• [Problem statement]: Only the text is wanted; write out each record below exactly and exclude all pictures.

------ Records for this task

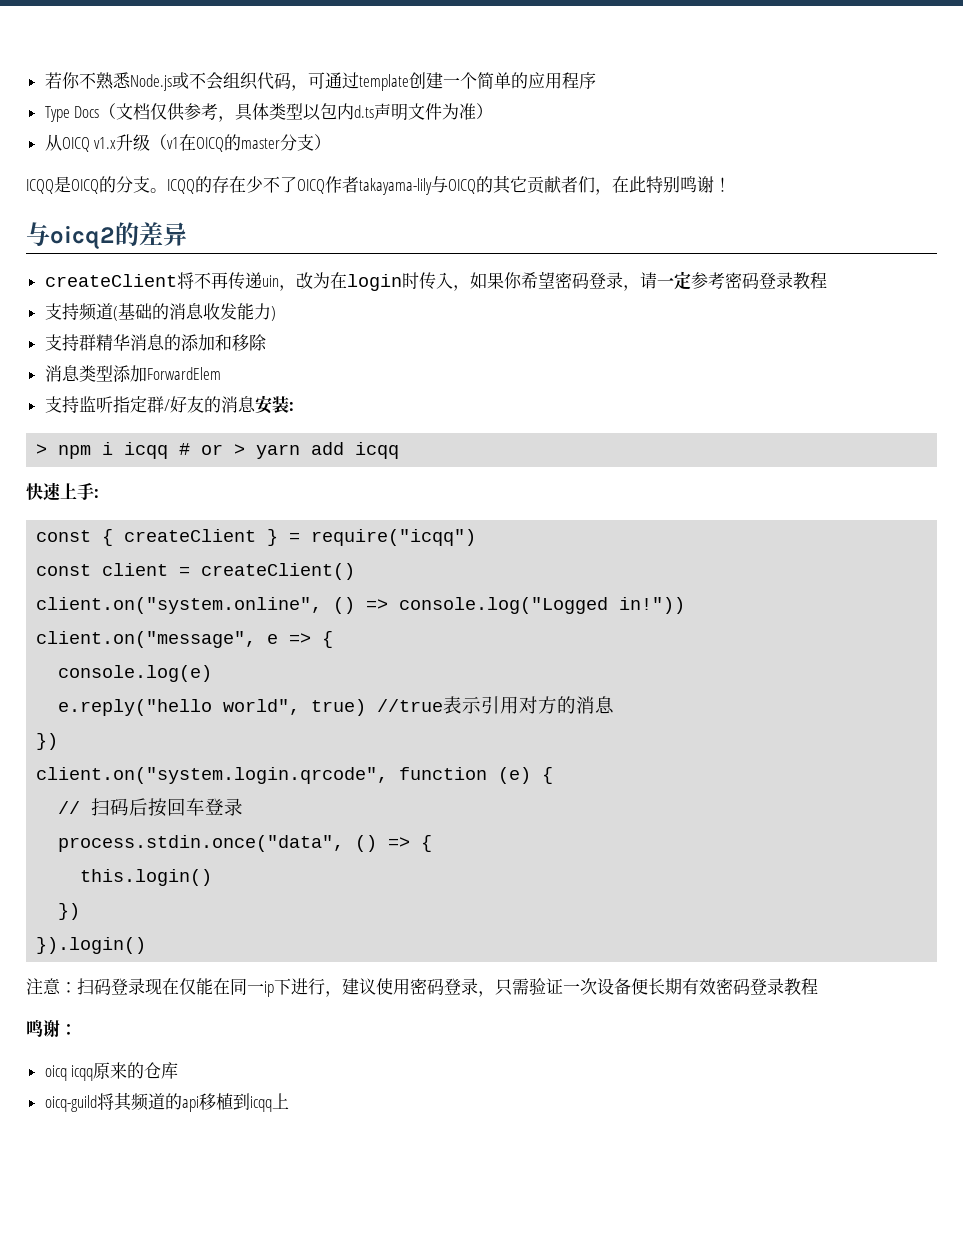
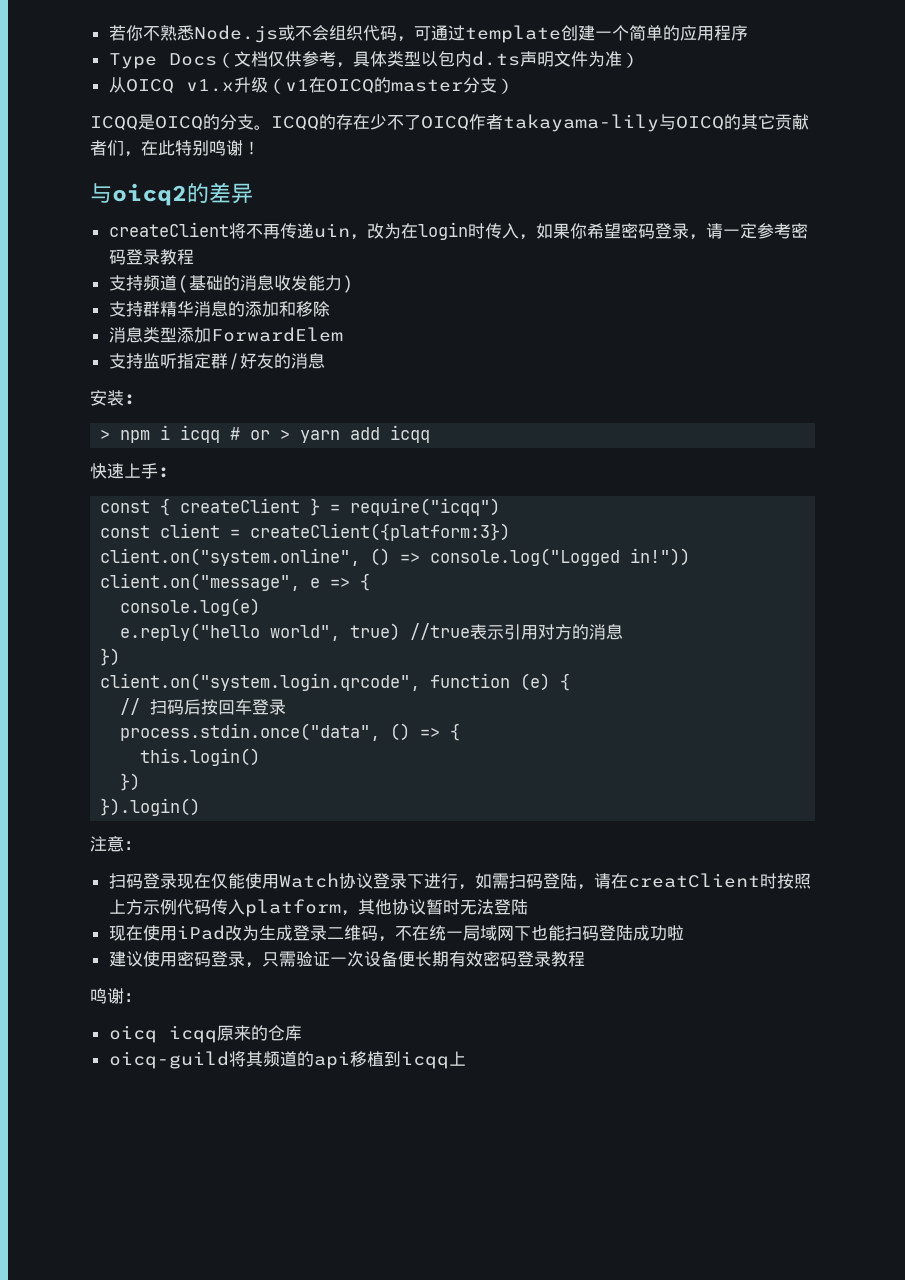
- 支持监听指定群/好友的消息安装:
+ 支持监听指定群/好友的消息
+ 安装:
- const client = createClient()
+ const client = createClient({platform:3})
- 注意：扫码登录现在仅能在同一ip下进行，建议使用密码登录，只需验证一次设备便长期有效密码登录教程
+ 注意：
+ 扫码登录现在仅能使用Watch协议登录下进行，如需扫码登陆，请在creatClient时按照上方示例代码传入platform，其他协议暂时无法登陆
+ 现在使用iPad改为生成登录二维码，不在统一局域网下也能扫码登陆成功啦
+ 建议使用密码登录，只需验证一次设备便长期有效密码登录教程

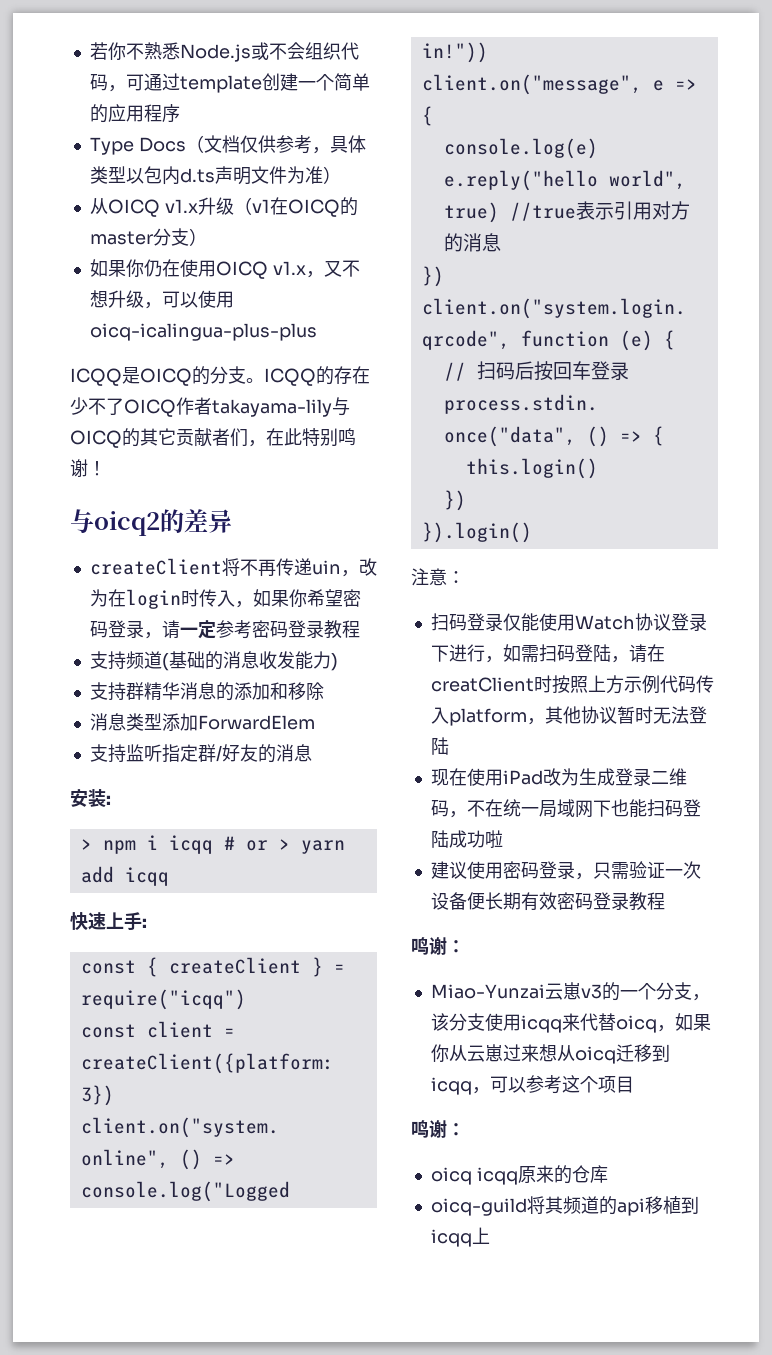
+ 如果你仍在使用OICQ v1.x，又不想升级，可以使用oicq-icalingua-plus-plus
- 扫码登录现在仅能使用Watch协议登录下进行，如需扫码登陆，请在creatClient时按照上方示例代码传入platform，其他协议暂时无法登陆
+ 扫码登录仅能使用Watch协议登录下进行，如需扫码登陆，请在creatClient时按照上方示例代码传入platform，其他协议暂时无法登陆
+ Miao-Yunzai云崽v3的一个分支，该分支使用icqq来代替oicq，如果你从云崽过来想从oicq迁移到icqq，可以参考这个项目
+ 鸣谢：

------------

• [Written answer]:
- 支持监听指定群/好友的消息安装:
+ 支持监听指定群/好友的消息
+ 安装:
- const client = createClient()
+ const client = createClient({platform:3})
- 注意：扫码登录现在仅能在同一ip下进行，建议使用密码登录，只需验证一次设备便长期有效密码登录教程
+ 注意：
+ 扫码登录现在仅能使用Watch协议登录下进行，如需扫码登陆，请在creatClient时按照上方示例代码传入platform，其他协议暂时无法登陆
+ 现在使用iPad改为生成登录二维码，不在统一局域网下也能扫码登陆成功啦
+ 建议使用密码登录，只需验证一次设备便长期有效密码登录教程

+ 如果你仍在使用OICQ v1.x，又不想升级，可以使用oicq-icalingua-plus-plus
- 扫码登录现在仅能使用Watch协议登录下进行，如需扫码登陆，请在creatClient时按照上方示例代码传入platform，其他协议暂时无法登陆
+ 扫码登录仅能使用Watch协议登录下进行，如需扫码登陆，请在creatClient时按照上方示例代码传入platform，其他协议暂时无法登陆
+ Miao-Yunzai云崽v3的一个分支，该分支使用icqq来代替oicq，如果你从云崽过来想从oicq迁移到icqq，可以参考这个项目
+ 鸣谢：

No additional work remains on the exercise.